Collision Layers and No-Collide Masks

Most simulations want all objects to collide with each other and with boundaries, and this happens by default with no configuration needed.

MEDYAN already supports preventing collisions between specific linked objects via the no_collide flag on bond configurations in def_link_type!. This is useful when two objects are connected by a bond and shouldn’t also generate a repulsive collision force.

For cases where entire classes of objects should ignore each other (e.g. a piston ball that passes through walls, or particles that don’t self-collide), MEDYAN provides a layer and no-collide mask bitmask system. This avoids the need to explicitly enumerate no-collide pairs for every combination of objects.

How it works

Every collision object (ball, filament type, membrane type) and every boundary element (plane, capsule) carries two UInt32 bitmasks:

Field Meaning
collision_layers Which layers the object is on
no_collide_mask Which layers the object will not collide with

Two objects collide unless either one disables collisions with the other:

no_collide = (A.layers & B.no_collide_mask) ≠ 0  OR  (B.layers & A.no_collide_mask) ≠ 0

In other words: if A is on a layer that B has disabled, or B is on a layer that A has disabled, they don’t collide.

The same check applies between objects and boundary elements.

Defaults

collision_layers defaults to UInt32(1) (on layer 1) and no_collide_mask defaults to UInt32(0) (no collisions disabled). This means all objects collide with all other objects and all boundaries by default.

Example: piston ball that ignores the boundary

Suppose you have actin filaments inside a box, and a large ball acting as a piston that should push actin but not be pushed back by the boundary walls.

Object collision_layers no_collide_mask Notes
Actin (default) 1 0 Unchanged
Piston ball 2 2 On layer 2, won’t collide with layer 2
Boundary box 2 2 On layer 2, won’t collide with layer 2

The pattern is simple: put yourself on layer N, disable layer N. Actin stays completely at defaults.
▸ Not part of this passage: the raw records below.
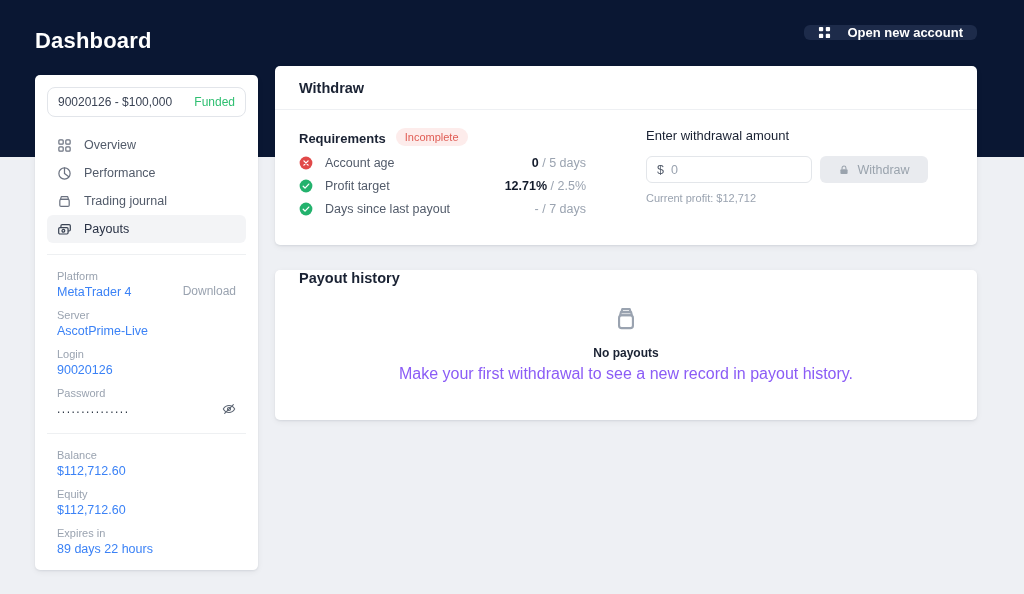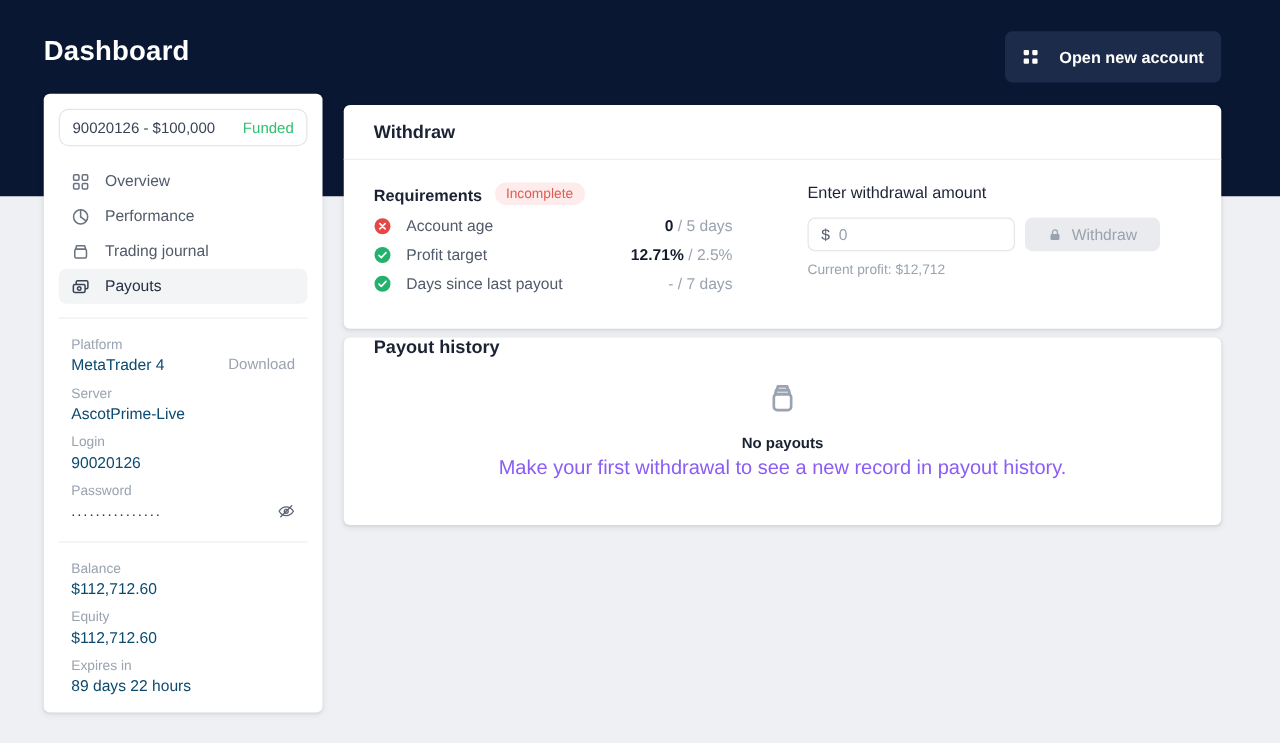"Open new account" .open-account-btn { height: 41px -> 15px }
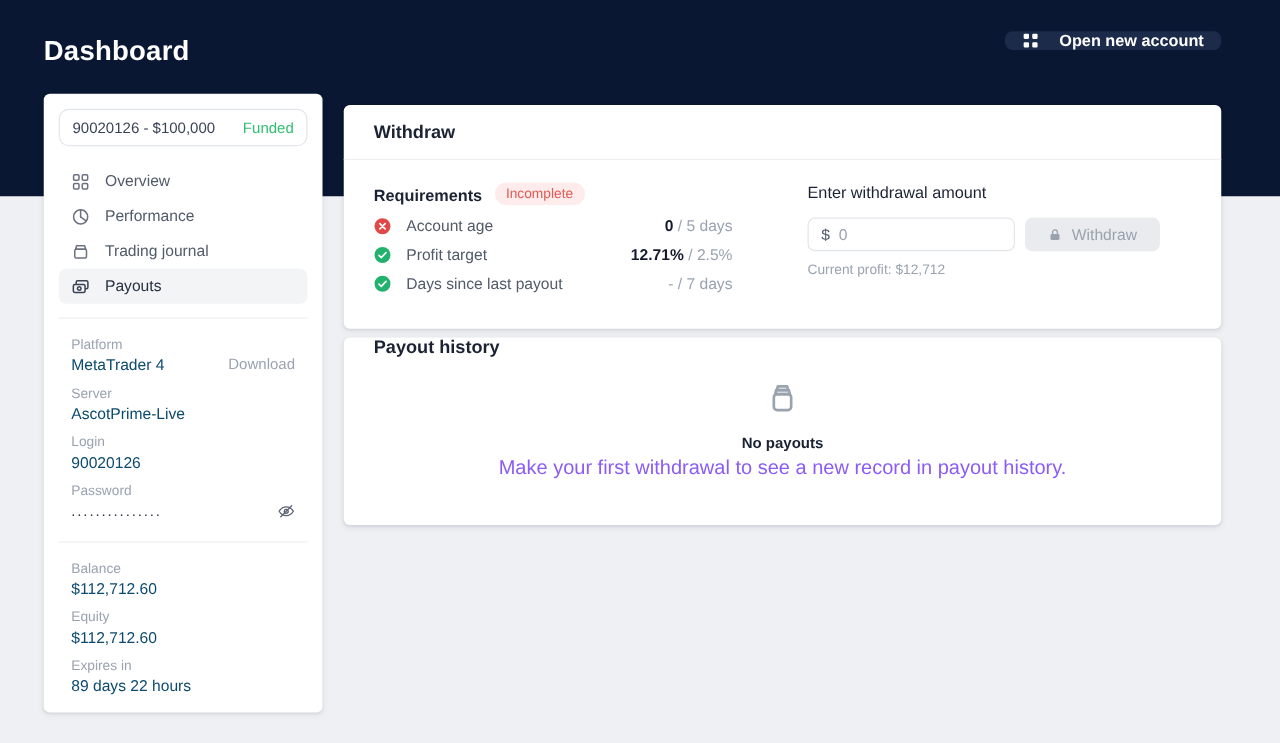"Withdraw" .withdraw-card { top: 84px -> 66px }
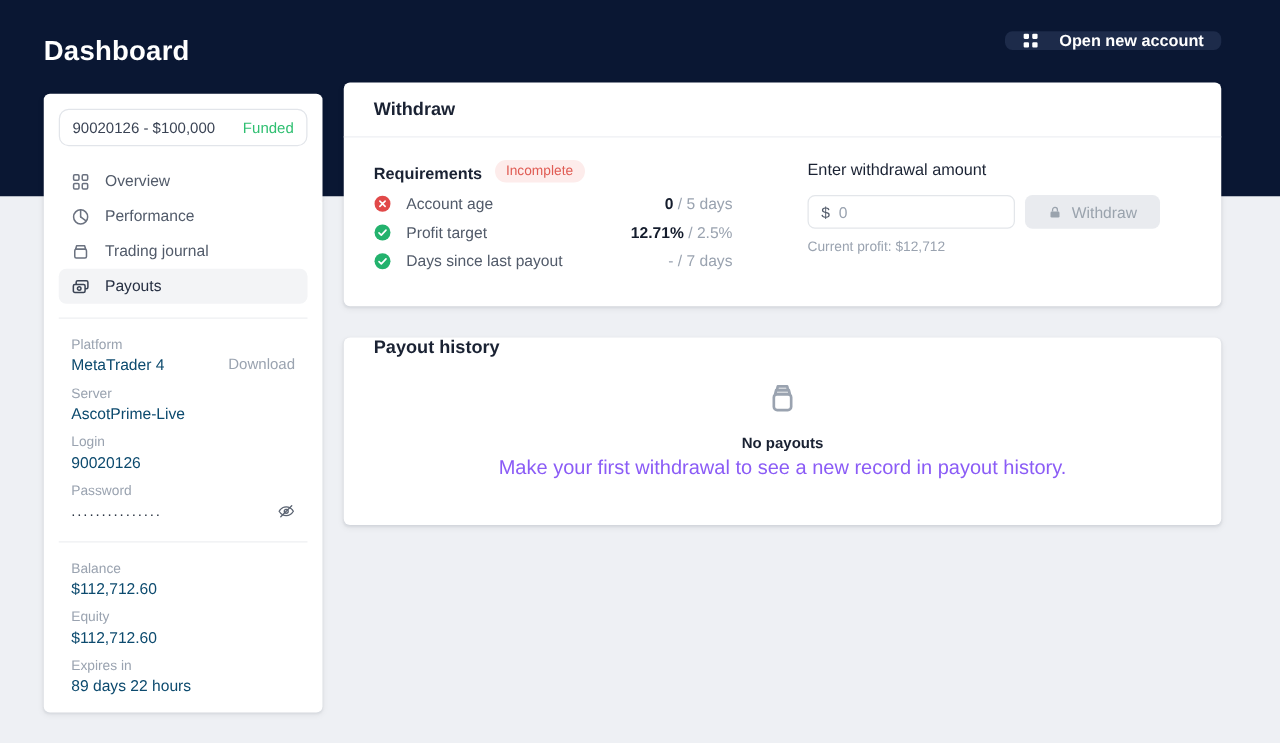"MetaTrader 4" .d-value { color: #0c4a6e -> #3b82f6 }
Example: balls that don’t self-collide

Suppose you have many small balls representing diffusing particles. They should collide with actin and boundaries, but not with each other.

Object collision_layers no_collide_mask Notes
Actin (default) 1 0 Unchanged
Balls 2 2 On layer 2, won’t collide with layer 2
Boundary (default) 1 0 Unchanged

Example: selective membrane permeability

Suppose you have two membranes: membrane A collides with filaments but lets balls pass through, and membrane B collides with balls but lets filaments pass through. The membranes do not collide with each other.

Assign each object type its own layer. Filaments stay on layer 1 (default), balls go on UInt32(1)<<1, membranes go on UInt32(1)<<2. Each membrane then sets its no_collide_mask to the layers it should not collide with.

const FILA_LAYER = UInt32(1)        # bit 1
const BALL_LAYER = UInt32(1) << 1   # bit 2
const MEMB_LAYER = UInt32(1) << 2   # bit 3
Object collision_layers no_collide_mask Notes
Filaments FILA_LAYER UInt32(0) Default layer, collides with everything
Balls BALL_LAYER UInt32(0) Own layer, collides with everything
Membrane A MEMB_LAYER BALL_LAYER \| MEMB_LAYER Won’t collide with balls or membranes
Membrane B MEMB_LAYER FILA_LAYER \| MEMB_LAYER Won’t collide with filaments or membranes

Where layers are set

Object type Where to set
Balls make_ball! / update_ball! kwargs
Filaments FilamentMechParams fields
Membranes MembraneMechParams fields
Boundary planes boundary_plane / boundary_box / boundary_cylinder kwargs
Boundary capsules boundary_capsule / boundary_cylinder kwargs

Design notes

The layer/mask approach is inspired by the collision layer system in the Godot game engine, though MEDYAN uses different semantics. The choice of a no-collide mask (blocklist) over Godot’s collision mask (allowlist) is inspired by Unreal Engine’s collision filtering.

Why a no-collide mask?

The no_collide_mask specifies which layers to disable collisions with: bits set = layers you don’t collide with. The default is UInt32(0) — no collisions disabled, collide with everything. This is more intuitive than an allowlist where the default would need to be all-bits-set (0xFFFFFFFF) to mean “collide with everything.”

The no-collide check uses OR: if either object disables collisions with the other, the pair is excluded. This preserves Newton’s third law — MEDYAN’s collision forces are symmetric repulsive potentials, so if a pair exists both objects must feel the force. There is no concept of one object pushing another without being pushed back.